On devient tellement méfiant de ces ordinateurs que lorsqu’on reçoit un "warning" sur nos EFIS, on croit d’abord que c’est une fausse alerte. D’ailleurs, ce n’est que trois jours après le vol de Lauren que son copi apprit qu’il y avait eu effectivement de la fumée confirmée à bord. Il croyait que l’indication en rouge, "Toilet Smoke," avait été due à un problème électronique.

Le véritable boulot de pilote et donc de savoir "manager" ses ordis et de pouvoir discerner les fausses alertes des vraies. Le pilote d’aujourd’hui doit pouvoir réparer un bug informatique à presque 1000 km/h et à 35000 pieds d’altitude. Il sait que s’il a tort, il aura des explications à donner à son Chef Pilote. Et beaucoup riront dans les salles de classe des centres de formation. Ca, c’est au meilleur des cas.

Au pire, il sera mort, rendant une enquête très facile. C’est la faute du pilote et non de la machine, car il aurait du suivre la procédure. Et oui, pas de bol, mon pote, cette fois-ci, ce LH ENG FIRE était vrai.

Nous sommes une nouvelle génération de pilotes. Celle qui ne tape plus sur le verre d’un instrument pour voir si l’aiguille de la pression d’huile est bloquée. Nous sommes une génération de pilotes qui doit comprendre l’informatique et résoudre ses problèmes alors qu’on traverse, à 80 % de la vitesse du son, les espaces aériens les plus encombrés au monde,. On essaie de survivre la version 1.0 du programme, avant que la version 2.0 ne nous batte.

C’est pour ça que beaucoup de pilotes, comme Lauren, deviennent instructeurs. Et c’est pour ça que depuis le fond d’une salle de classe chaque année, je secoue ma tête.

Aujourd’hui, c’est vendredi, et j’entre dans une maison funèbre de ma ville. Josh se tient au milieu de la salle. Je lui serre la main gauche, et j’avale ma salive : "Good to see you, Josh. Welcome back."

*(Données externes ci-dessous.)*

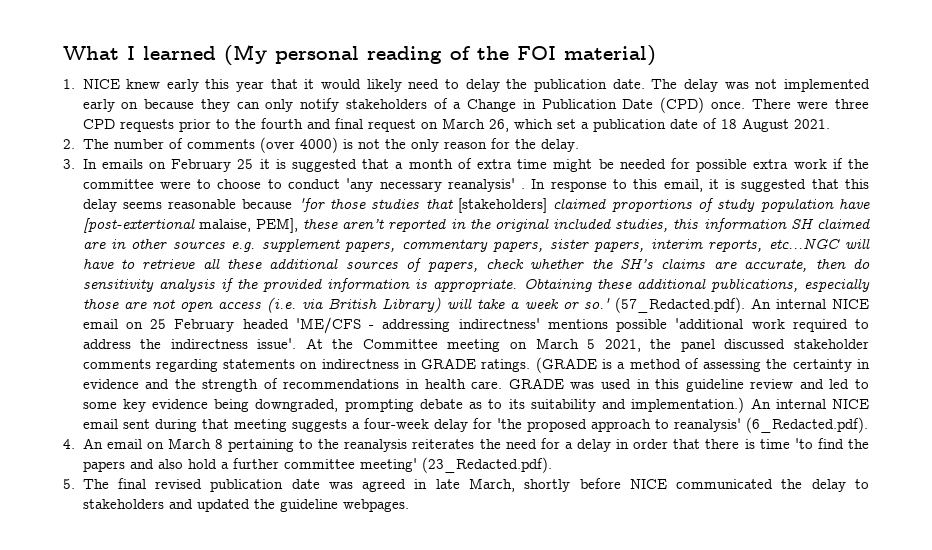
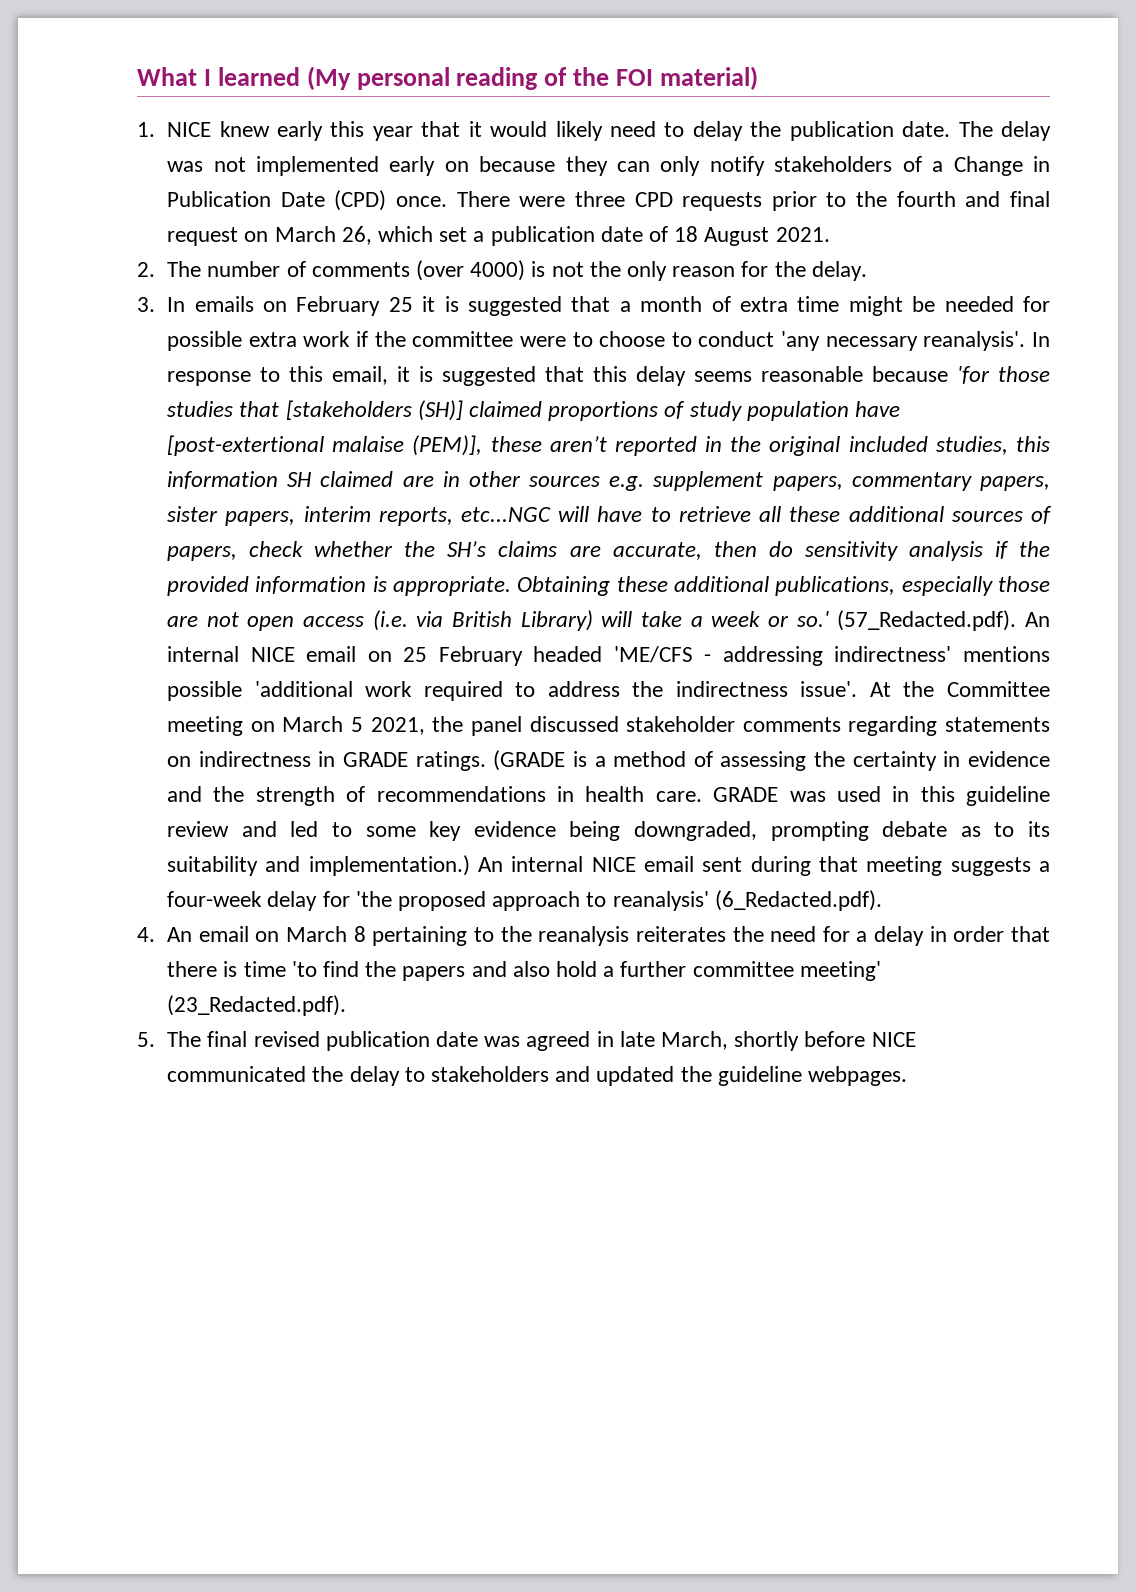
[447,178,526,192] reanalysis' . -> [923,331,1026,351] reanalysis'.
[458,198,548,213] [stakeholders] -> [285,400,463,421] [stakeholders (SH)]
[198,218,298,233] malaise, PEM], -> [332,435,483,456] malaise (PEM)],

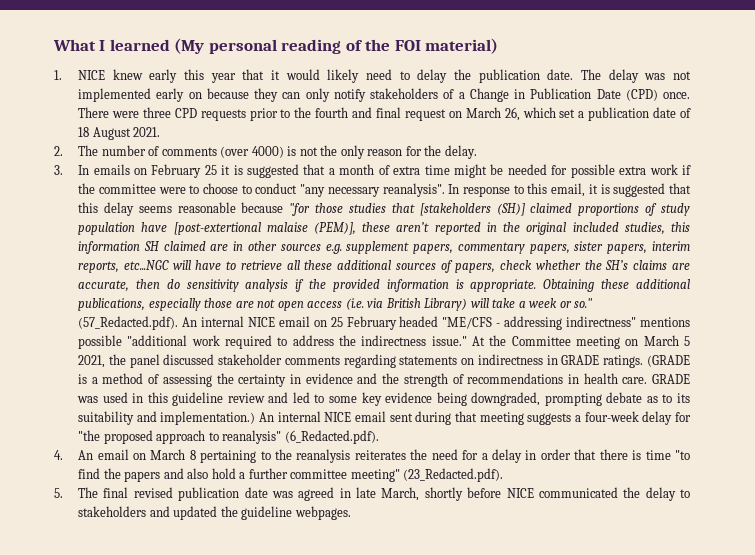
[781,331,1026,351] 'any necessary reanalysis'. -> [300,183,445,197] "any necessary reanalysis".
[957,366,991,384] 'for -> [289,203,311,216] "for
[796,611,829,627] so.' -> [574,298,593,308] so."
[613,646,693,663] 'ME/CFS -> [442,317,493,329] "ME/CFS
[834,646,952,662] indirectness' -> [566,316,637,327] indirectness"
[254,681,353,697] 'additional -> [127,335,188,346] "additional
[800,681,858,697] issue'. -> [431,336,467,346] issue."
[355,891,392,907] 'the -> [78,430,101,441] "the
[612,891,709,911] reanalysis' -> [222,430,282,444] reanalysis"
[291,961,317,977] 'to -> [674,450,690,460] "to
[799,961,881,981] meeting' -> [350,469,400,482] meeting"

Il me sourit derrière ses lunettes rondes. Il a perdu beaucoup de poids. Il se tient sur ses béquilles, et son bras droit est dans une espèce de support. Il y a plein de monde, dont des marines en uniforme. Je cherche une chaise avant que le mémorial ne commence. Un petit cercueil de la taille d’un bébé est placé vers l’avant, l’un des cinq bébés venant de décéder la semaine dernière.

Je me rends compte que, comme Josh était dans un hôpital militaire à Washington pendant ces trois dernières semaines, il n’a jamais vraiment connu ce bébé.

Sa femme est là aussi, à ses côtés, et je remarque les cinq bracelets d’hôpital autour de son poignet. Je trouve une chaise. On passe des mouchoirs. Et la musique commence.

Je déteste les enterrements.

Ils ne m’ont jamais autant rappelés mon boulot.